Information supplied: Begin
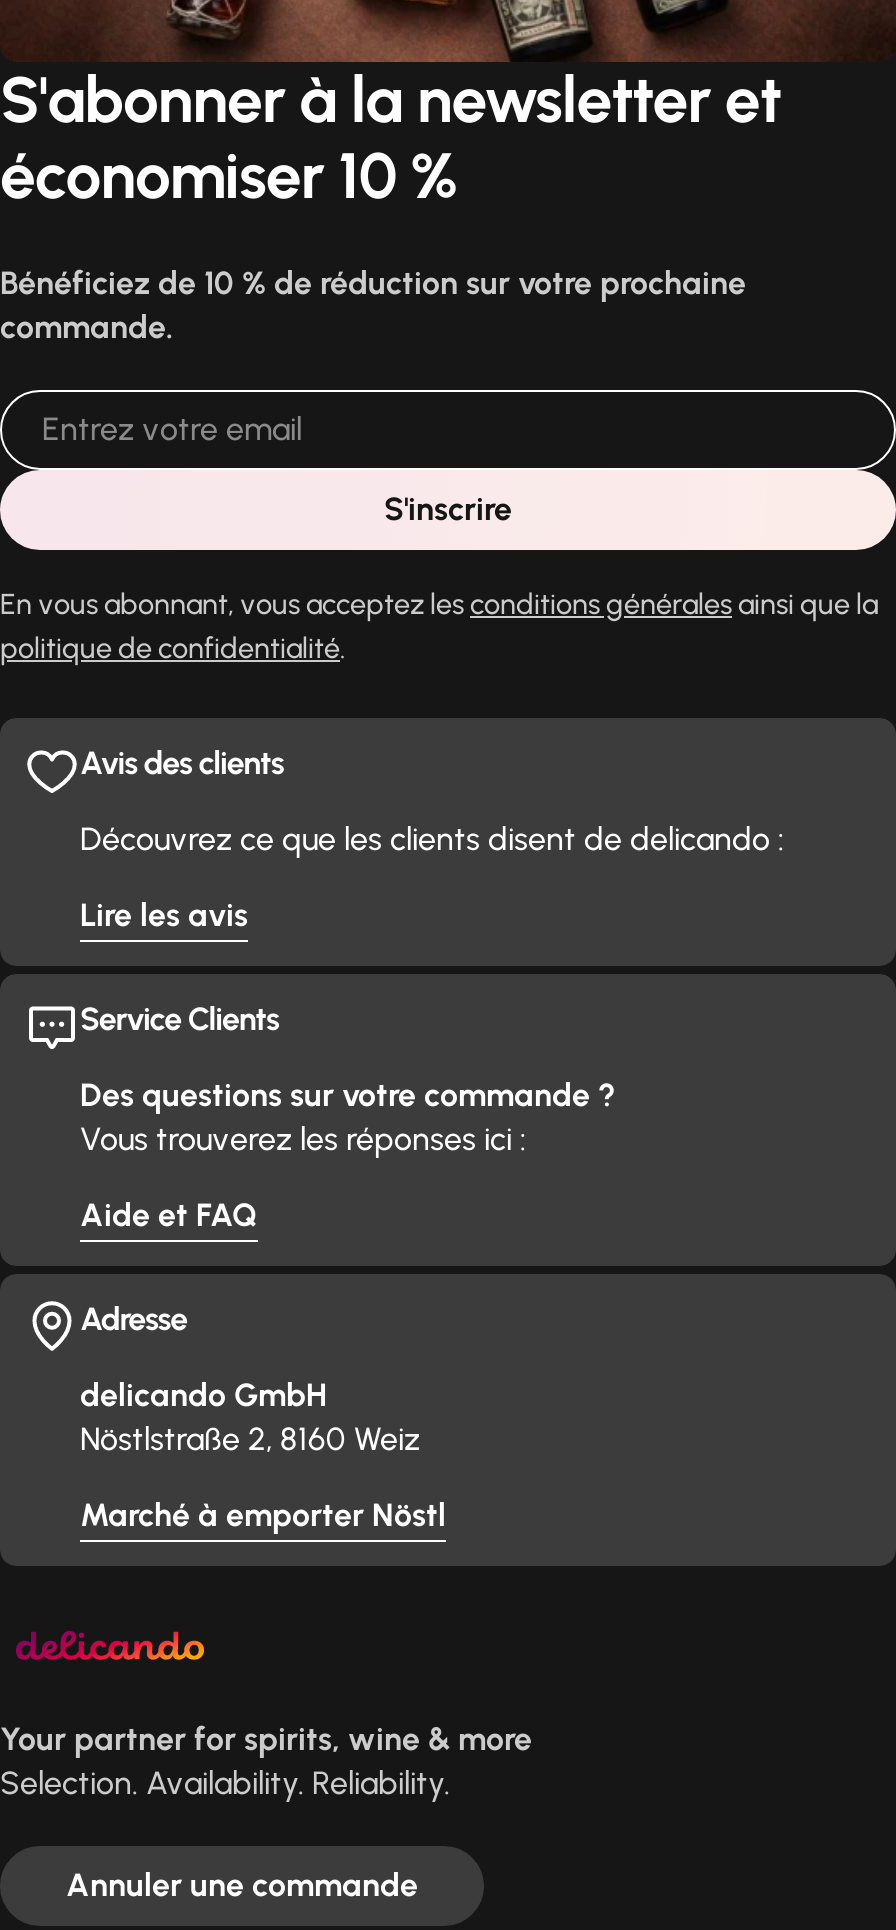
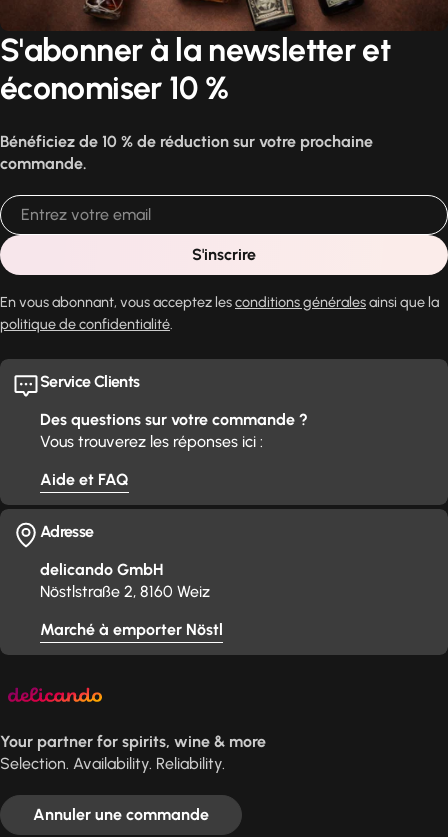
- Avis des clients
- Découvrez ce que les clients disent de delicando :
- Lire les avis
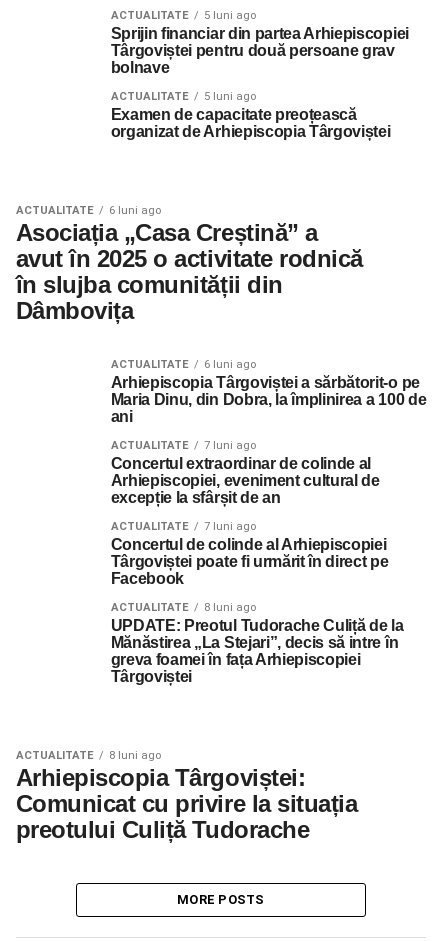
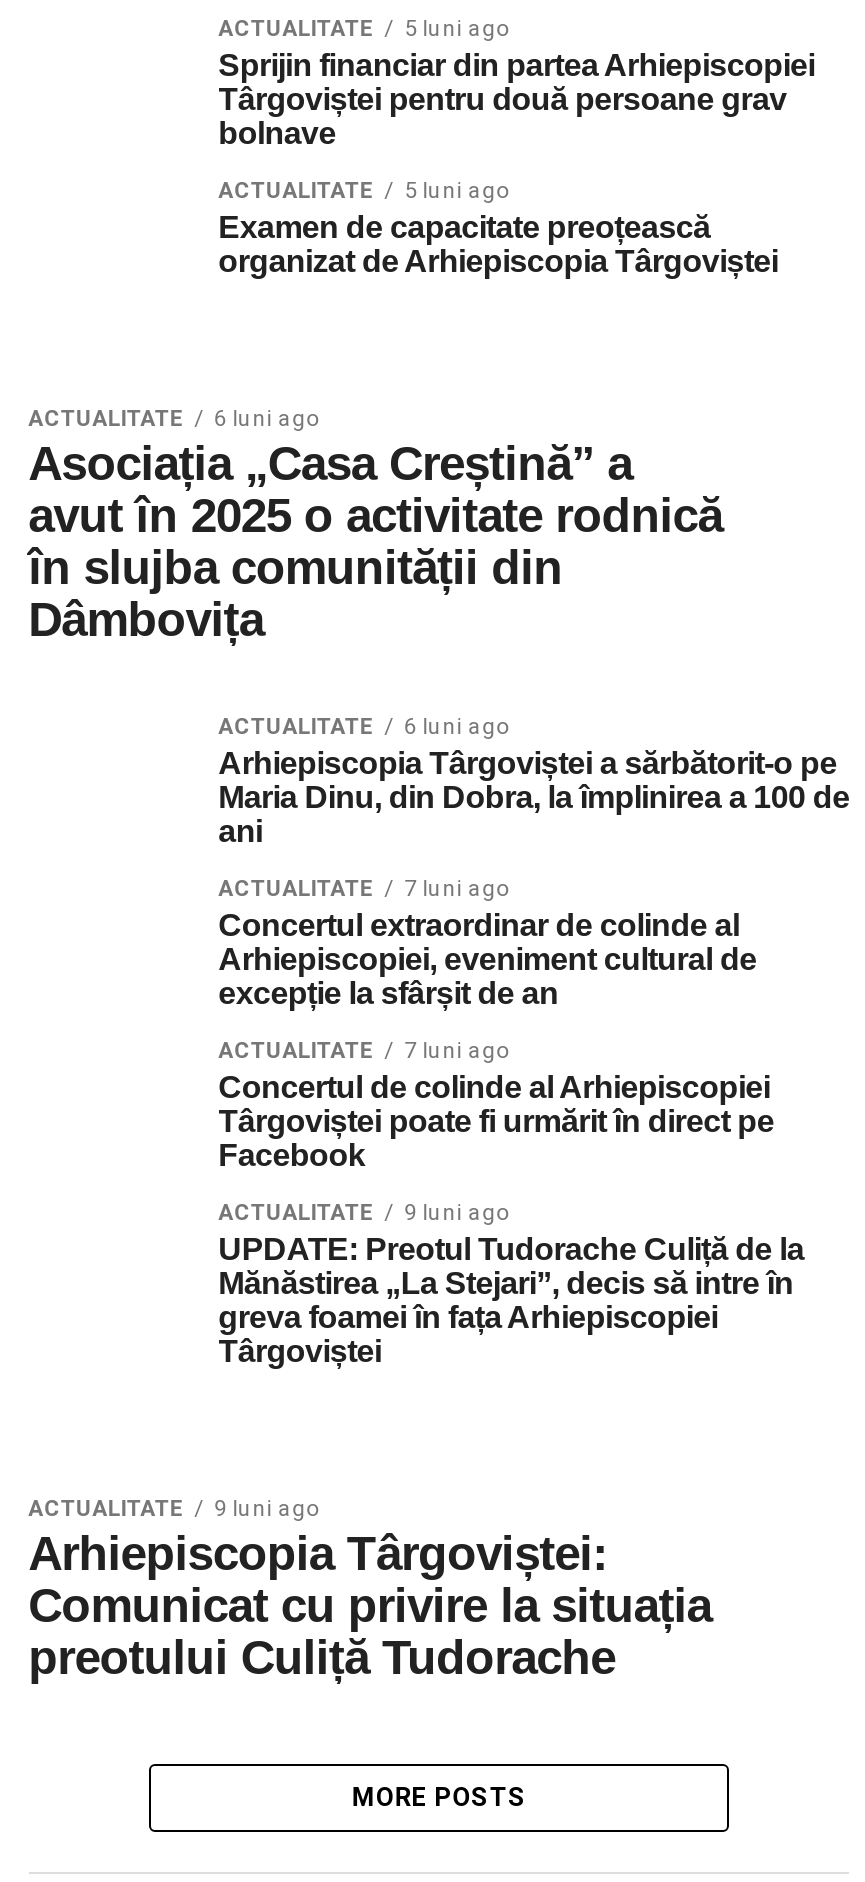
- ACTUALITATE 8 luni ago
+ ACTUALITATE 9 luni ago

- ACTUALITATE 8 luni ago
+ ACTUALITATE 9 luni ago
Information supplied: End
= Action item =
Verbatim, write out the line containing "- Découvrez ce" and all later lines through the end of the records, leaving every picture out.

= Written response =
- Découvrez ce que les clients disent de delicando :
- Lire les avis
- ACTUALITATE 8 luni ago
+ ACTUALITATE 9 luni ago

- ACTUALITATE 8 luni ago
+ ACTUALITATE 9 luni ago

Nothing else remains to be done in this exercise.